将棋の棋王戦コナミグループ杯挑戦者決定トーナメント、羽生善治九段(51)と千葉幸生七段(43)の対局が6月30日に行われ、ABEMAの中継に島朗九段(59)が出演した。若手の活躍が目覚ましい将棋界。現在、2つの防衛戦を戦う藤井聡太竜王(王位、叡王、王将、棋聖、19)の話題にも触れ、「藤井さんも楽して勝っている訳ではない。(トップ勢の力の差は)本当に微差。それだけに凄みがある」と心を寄せていた。
島九段は1980年9月に四段昇段。1984年度には新人賞と最多勝利賞を獲得した。1988年には自身初のタイトル挑戦となった第1期竜王戦で米長邦雄九段(当時)に4連勝を飾り、初代竜王の座に就いた。以降も王座、王将、棋聖のタイトルに挑戦。さらに羽生九段、佐藤康光九段、森内俊之九段ら当時の若手棋士との研究会「島研」の主宰者として将棋研究に新しい風をもたらすなど、名実ともに超一流の実績を残したベテラン棋士の一人だ。
ABEMAの中継に出演した島九段は、羽生九段の七冠王時代の話題から現在の将棋界をけん引する藤井竜王まで、広く話題を展開。現在、棋聖戦五番勝負と王位戦七番勝負と2つのタイトル防衛戦を戦う藤井竜王について「(トップ勢の力の差は)本当に微差。藤井さんが楽して勝っている訳ではないことは、最近の戦いぶりを見てもわかると思う。相手の方もより研究してきますし、藤井さんもぎりぎりであれだけの勝率を残している。それだけに凄みがある」と語った。

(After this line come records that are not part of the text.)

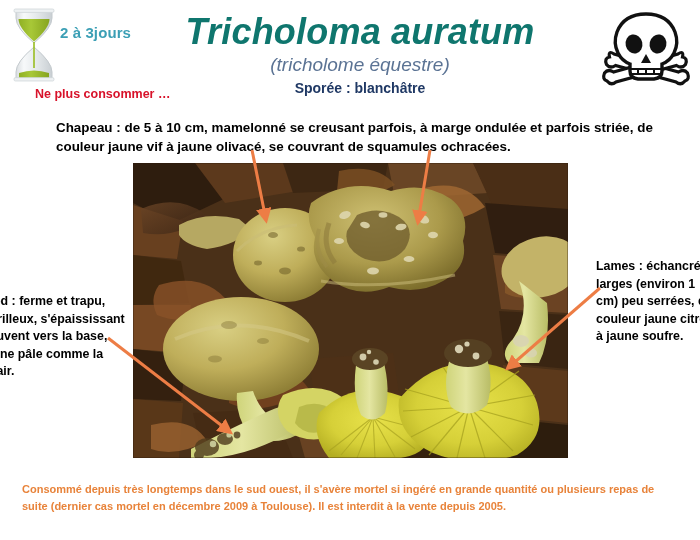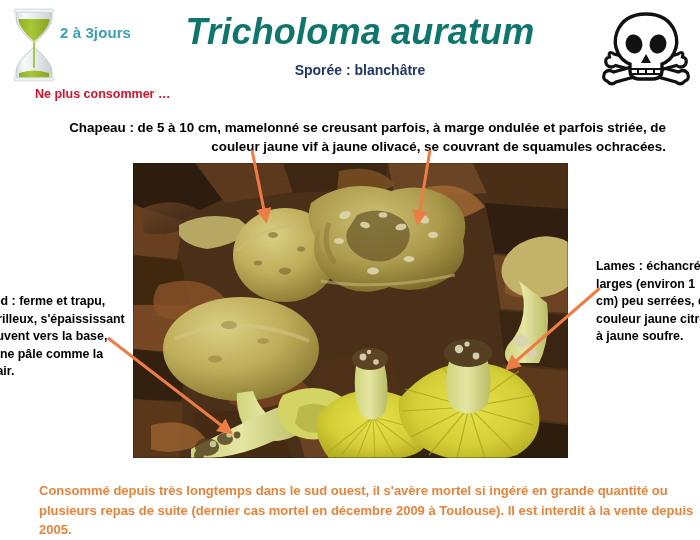"(tricholome équestre)" div { html: none -> <div>(tricholome équestre)</div> }
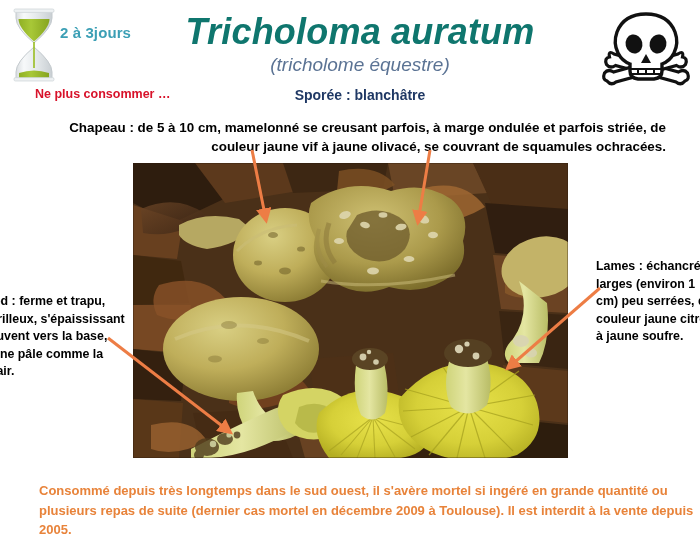"Sporée : blanchâtre" #spore-print { margin-top: 10px -> 3px }
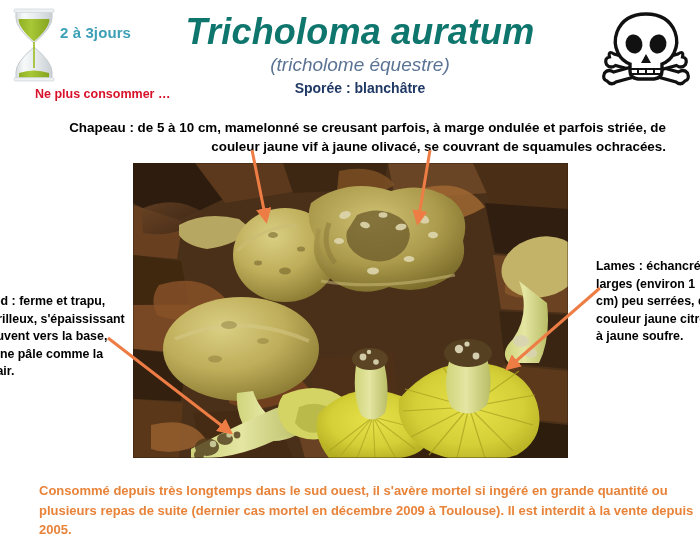"Chapeau : de 5 à" #cap-description { text-align: right -> left }
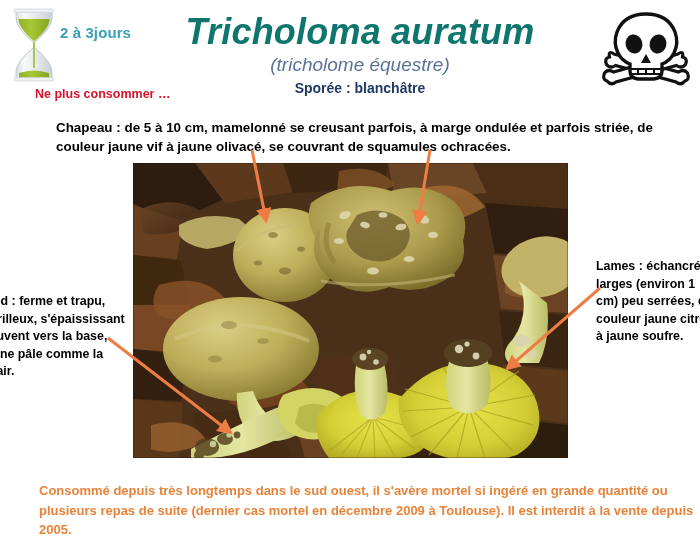"Consommé depuis très longtemps dans" #bottom-warning { font-size: 13px -> 11px; left: 39px -> 22px }
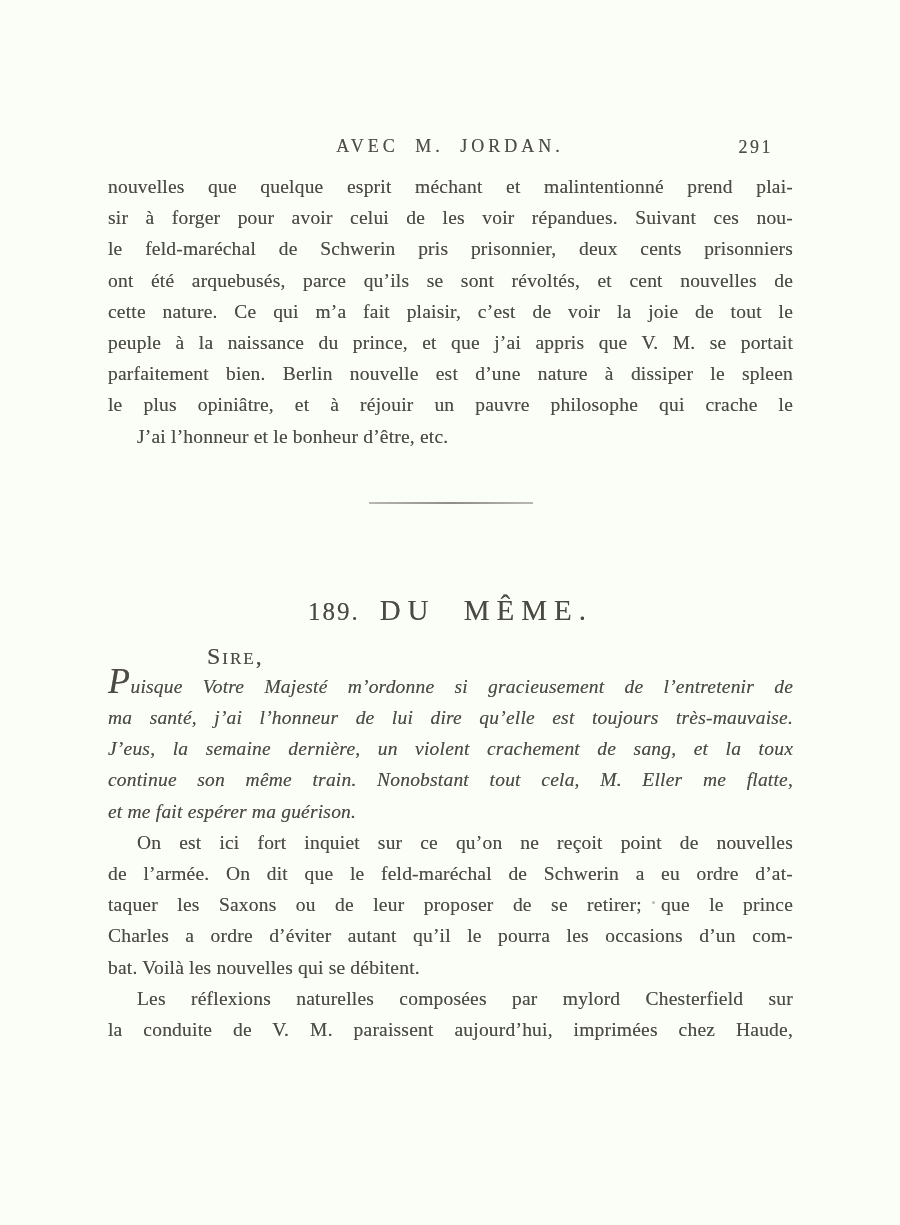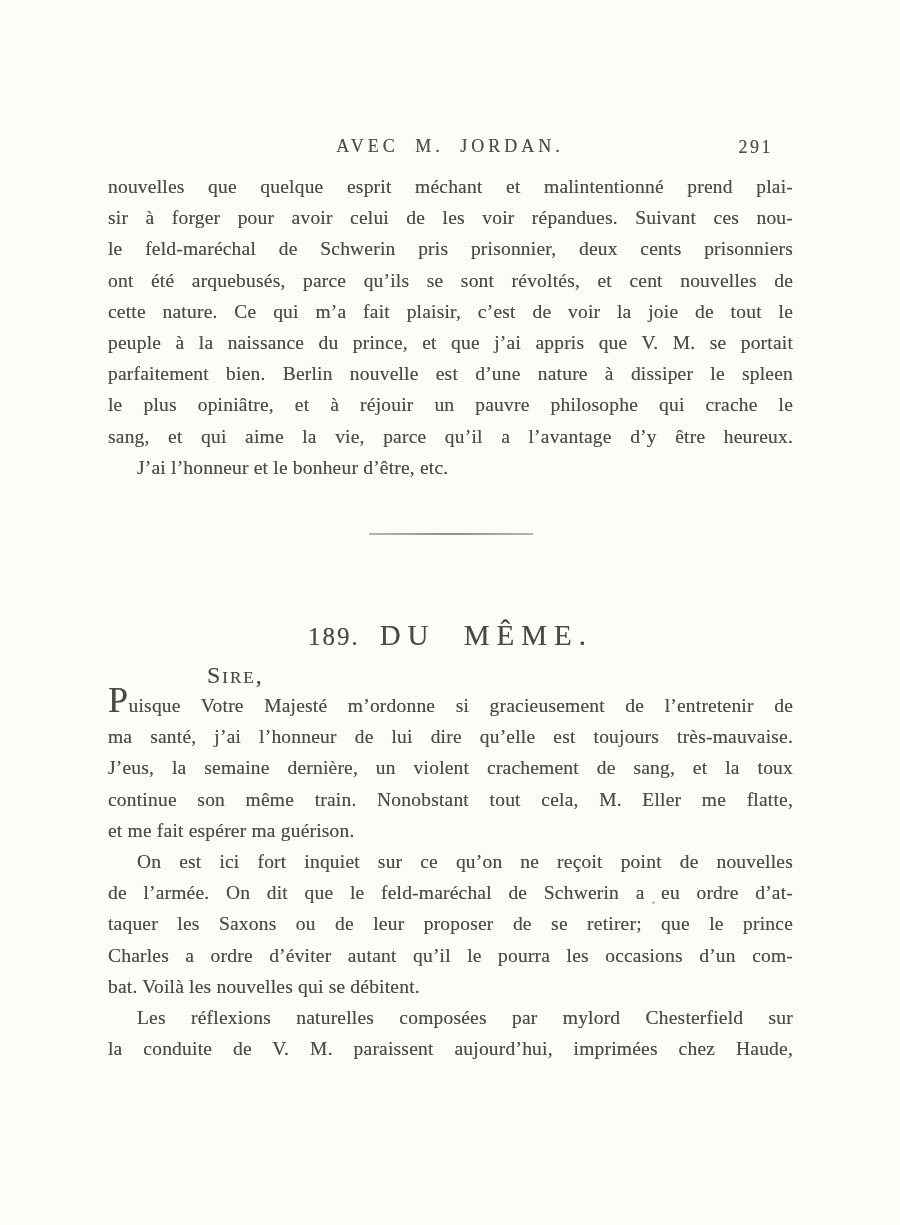"sang, et qui aime la" div.line { html: <div>sang, et qui aime la vie, parce qu’il a l’avantage d’y être heureux.</div> -> none }
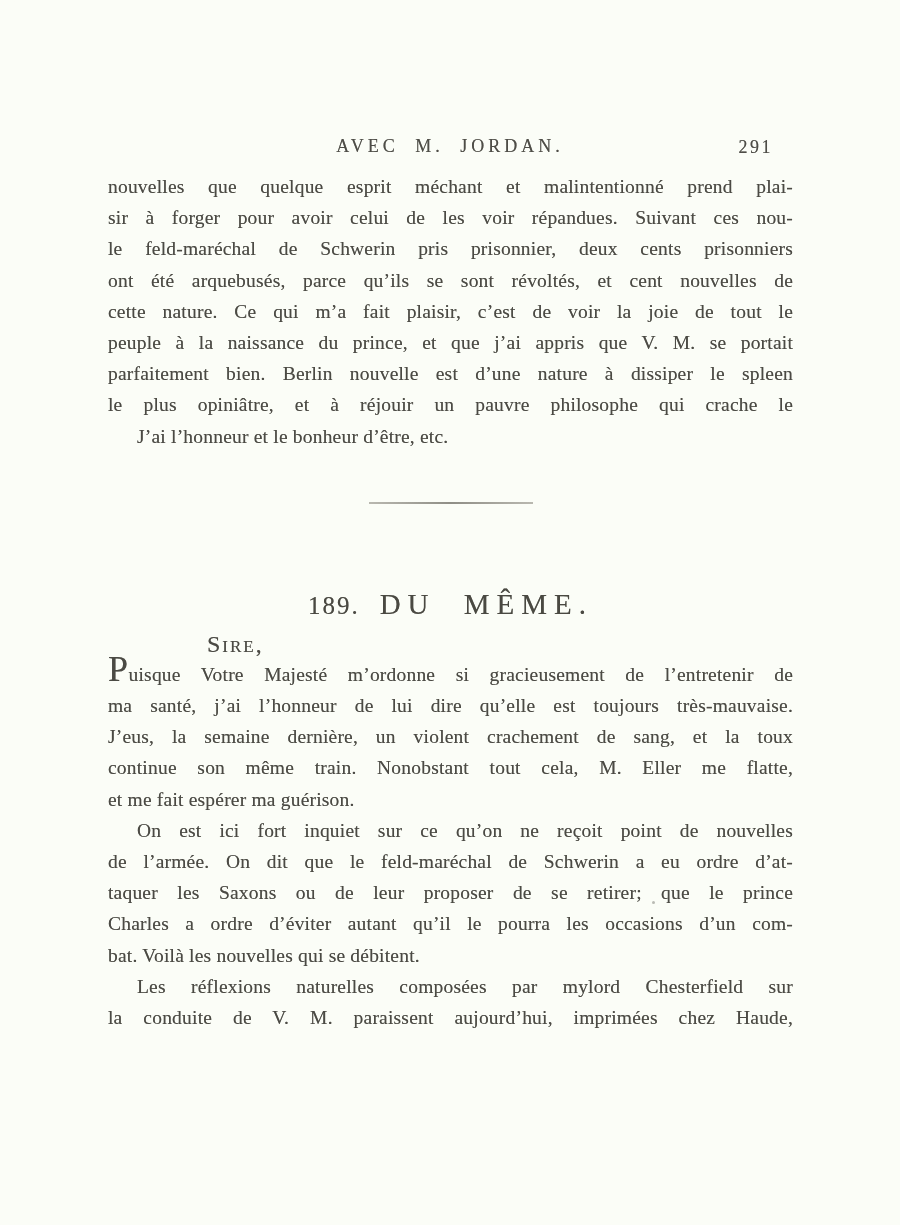"189. DU MÊME." .section-head { line-height: 32px -> 44px }
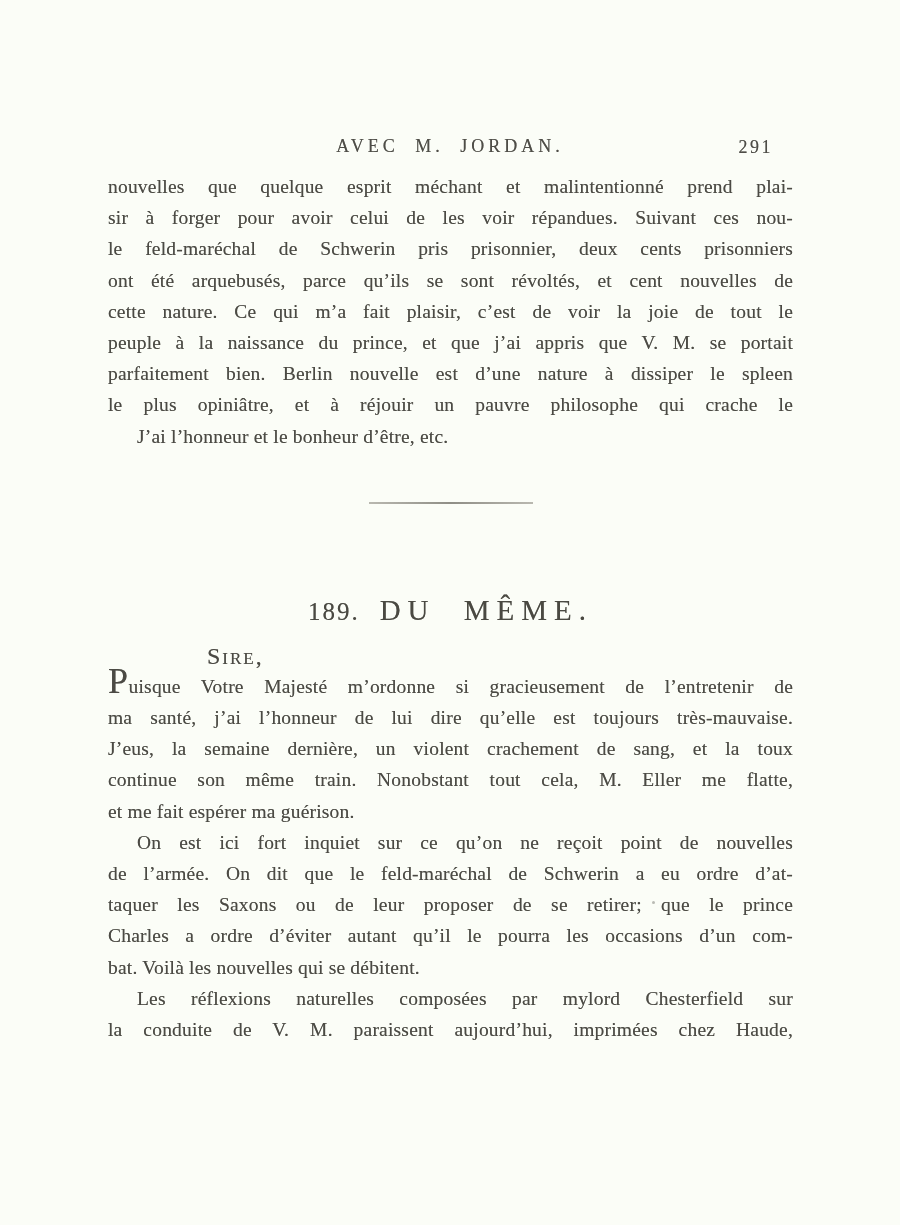"Puisque Votre Majesté m’ordonne si" .para2 { font-style: none -> italic }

さらに、時代の変化したが故のひそかな苦労についても言及。「羽生七冠王の時代は大盤解説会場に対局者が行く慣習や、今のように対局中継をずっと見られる夢のような環境もなかった。藤井さんも人間だから、正直疲れて面倒に感じることもあると思う。嫌な顔せず応えていて、出来ているなあと思うんですよね」。島九段は2021年、テニスの大坂なおみ選手が記者会見を拒否した問題にも触れ、「世界もレベルも年齢も全然違うんですけど、少し(気持ちが)分かる部分もあった。人間だからいろんな時がある。藤井さんや今の若い方はみんなスポンサーやファンの方のことを思って、きちんとこなされているなと感心することが多い」と労った。
将棋界の重鎮だからこそ話せるエピソードの数々に、視聴者からは「貴重な話」「他では聞けない話」「ありがたいお言葉」「正座して聞いちゃう」「島先生はいい先輩」「生き字引きですね」と様々な声が寄せられていた。